Усовершенствовалась техника человеческого уничтожения, а способы спасения были все те же — раненых таскали на себе. Я не видела, как это делают под огнем. Но на моих глазах однажды здоровые, сильные мужчины разгружали вагоны с зерном, таскали мешки по шестьдесят-восемьдесят килограмм (столько же весит в среднем и человек), на них рубашки были мокрые, хоть выкручивай. Грубое сравнение, но оно делает зримой незнакомую мне работу. И эту деталь тоже: раненый человек тяжелее своего веса, а в это время еще стреляют, бомбят.
«Придя на передовую, мы оказались выносливее тех, что постарше. Я не знаю, чем это объяснить. Таскали на себе мужчин, в два-три раза тяжелее нас. Его самого тащишь и его оружие, а на нем еще шинель, сапоги. Взвалишь на себя восемьдесят килограммов и тащишь. Сбросишь… Идешь за следующим, и опять семьдесят-восемьдесят килограммов… И так раз пять-шесть за одну атаку. А в тебе самой сорок восемь килограммов — балетный вес. Просто не верится, как это мы могли…» (Стрелкова А.М., военный фельдшер.)
Вера Сафроновна Давыдова до войны успела окончить Московский историко-архивный институт, а точнее — дипломы им вручили шестого июля сорок первого года. Сразу же попросилась на фронт. С диверсионной группой была заслана в тыл врага, прошла партизанскими тропами всю Беларусь. После войны работала в Институте истории партии при ЦЙК КПРБ.
«Как историк я долго занималась войной, — рассказывала Вера Сафроновна. — И, конечно, среди вопросов, которые я себе задавала, был и этот: что заставило женщину пойти на войну? Я думаю, что это наша национальная черта. Не может наша женщина купать ребенка, готовить обед, когда видит, что гибнет ее страна, гибнет ее народ. Ну, а во-вторых, к началу войны уже сыграть свою роль эмансипация, уравнение нас в правах с мужчинами.
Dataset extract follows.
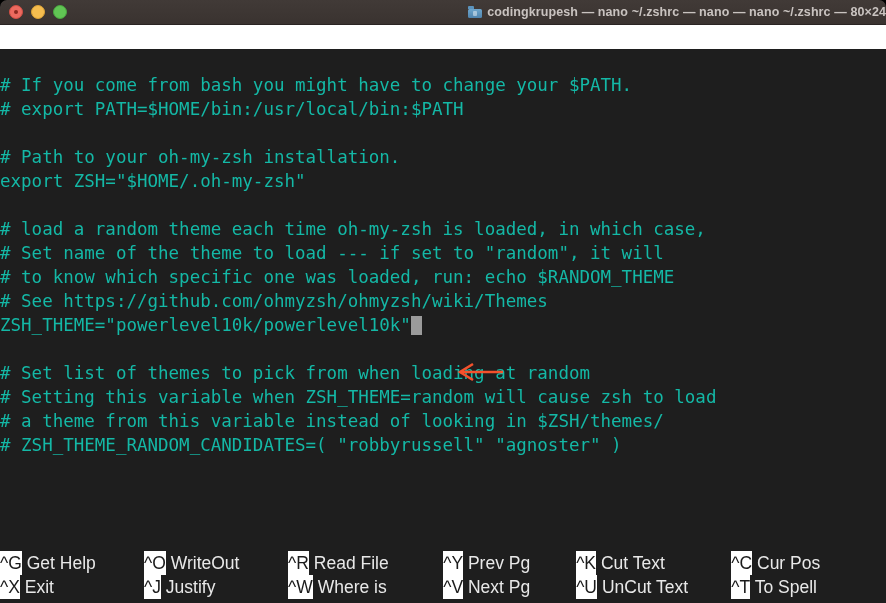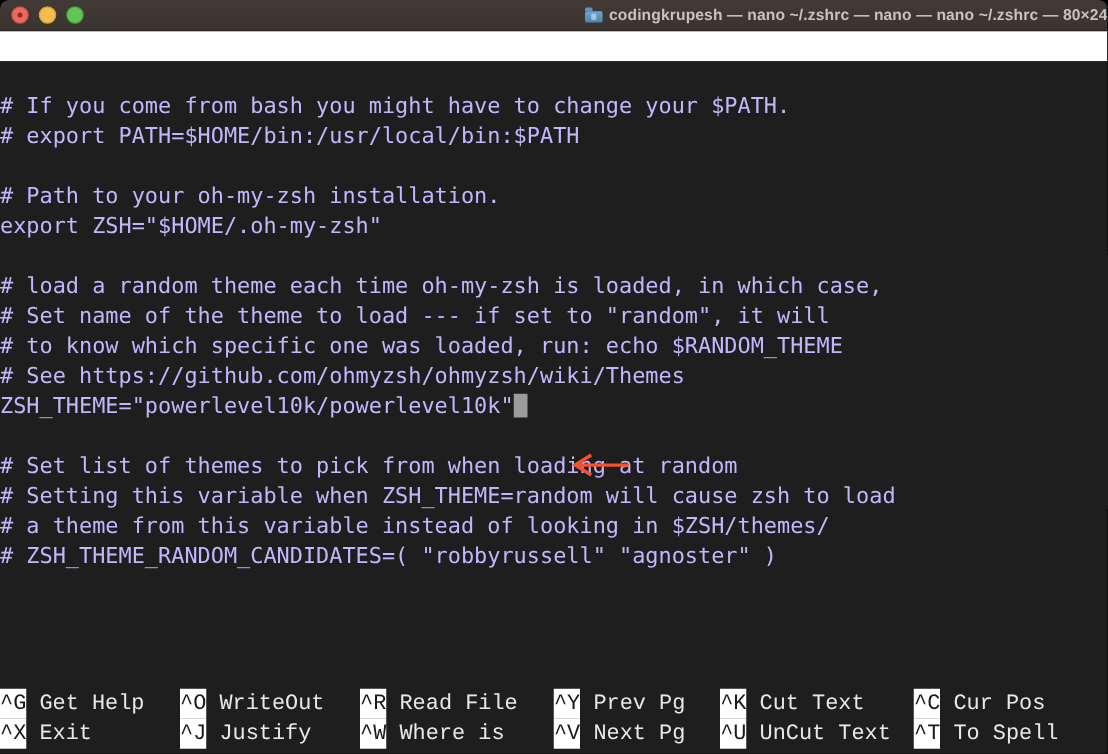"# If you come from" .line { color: #c4b5fd -> #14b8a6 }
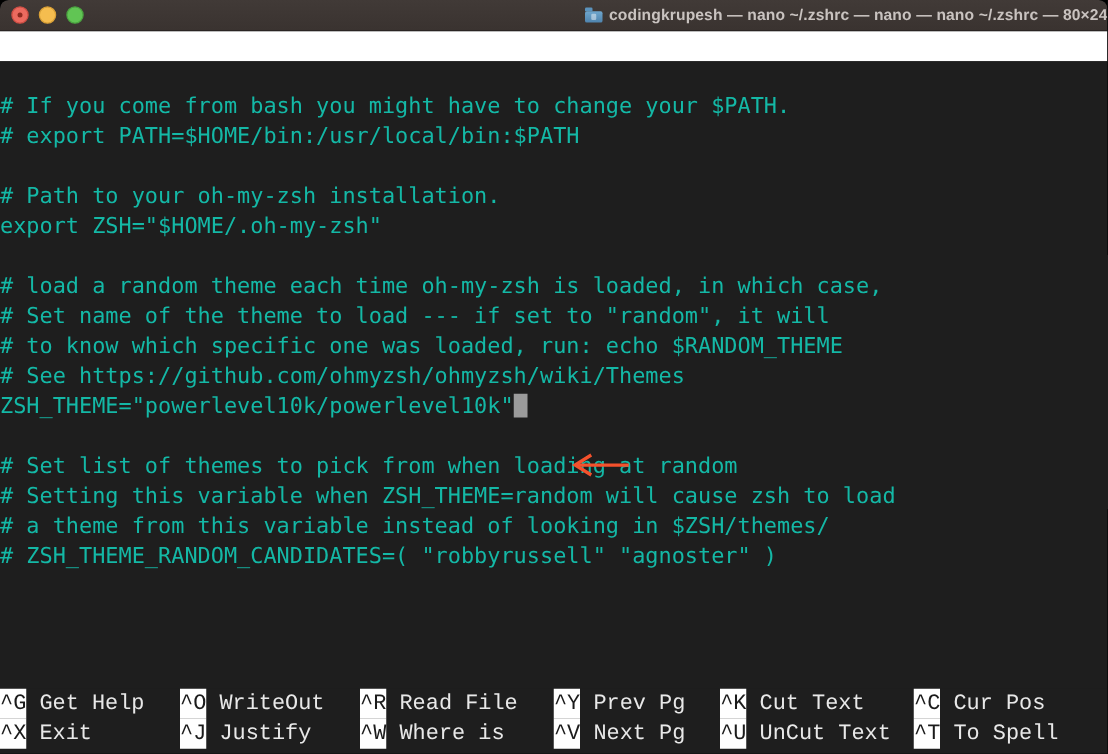"^G Get Help" .shortcut-row { font-family: Liberation Mono, monospace -> Liberation Sans, sans-serif }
Например, мы на второй день войны побежали из института в военкомат: „Забирайте нас на фронт!“ Хотя представления не имели, что такое фронт, что такое война. Нас, конечно, отправили: „Идите и сдавайте государственные экзамены“.
Мы сдали экзамены и пришли опять проситься на фронт. Девчонки просились… Хотя, конечно, война — это не женская работа. Вот мужчина превращал ее в работу. А женщина не могла приспособиться к этой работе, несмотря на свою выносливость, во много раз превосходящую мужскую, несмотря на свою способность к адаптации, более гибкую, чем у мужчин, потому что она мать, она должна защитить, сохранить ребенка, природа это учла. Но все равно она не могла привыкнуть к войне…
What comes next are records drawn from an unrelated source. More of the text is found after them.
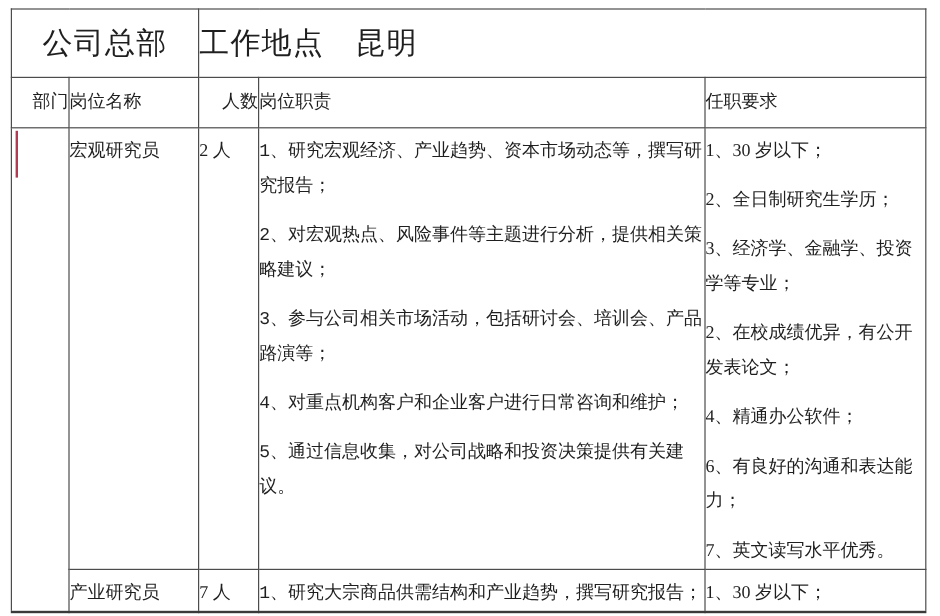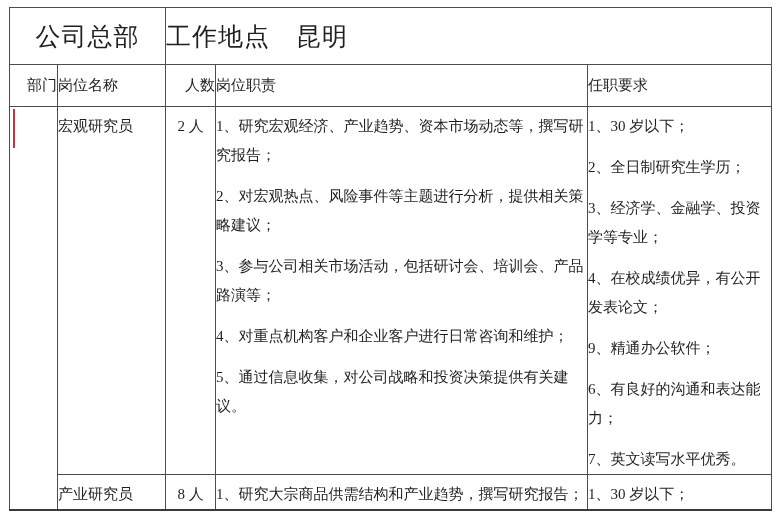"2 人" td.c-count { text-align: center -> left }
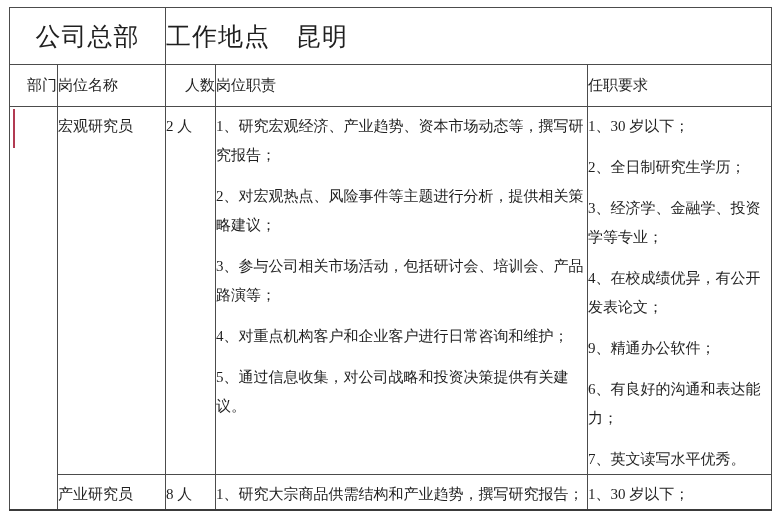"1、研究宏观经济、产业趋势、资本市场动态等，撰写研究报告；" td.c-duty { font-family: none -> Liberation Mono, monospace }
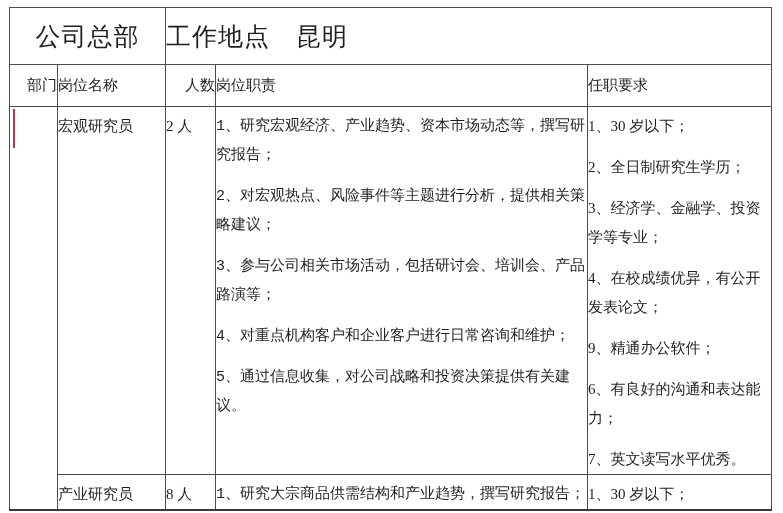"4、在校成绩优异，有公开发表论文；" p.para { text: 4 -> 2 }
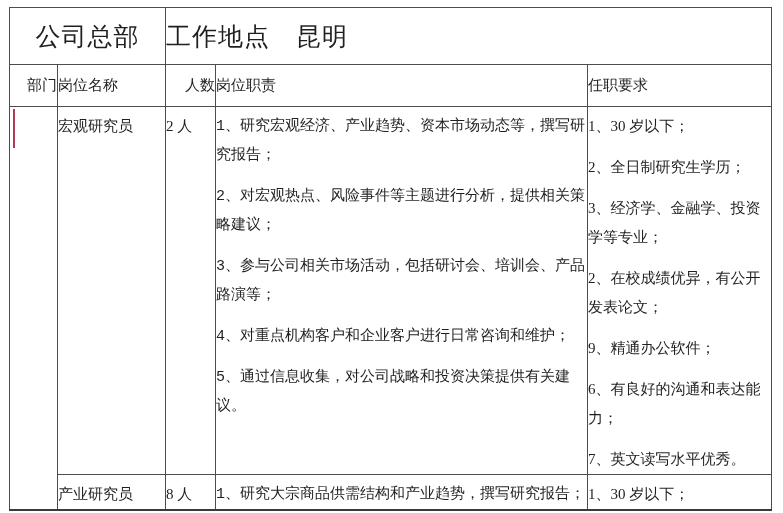"9、精通办公软件；" p.para { text: 9 -> 4 }
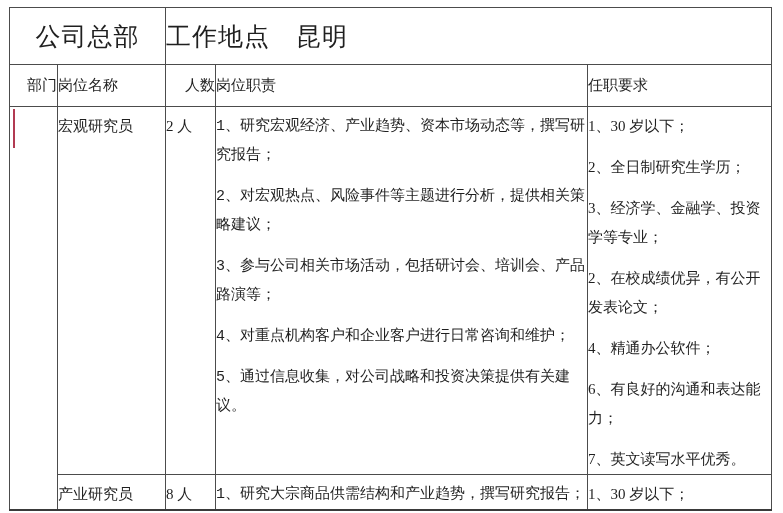"8 人" td.c-count { text: 8 -> 7 }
Вот мы в сорок второй году перешли линию фронта, остановились у какого-то кладбища. Немцы, мы знали, находятся в пяти километрах от нас. Это была ночь, они все время бросали осветительные ракеты, парашютные. Эти ракеты горят долго и освещают далеко всю местность. Взводный привел меня на край кладбища, показал, откуда бросают ракеты, где кустарник, из которого могут появиться немцы. Я не боюсь покойников, с детства кладбища не боялась, но мне было двадцать два года, я первый раз стояла на посту, и я за эти два часа поседела. Первые седые волосы, целую полосу я обнаружила у себя утром. Я стояла и смотрела на этот кустарник, он шелестел, двигался, мне казалось, что оттуда идут немцы…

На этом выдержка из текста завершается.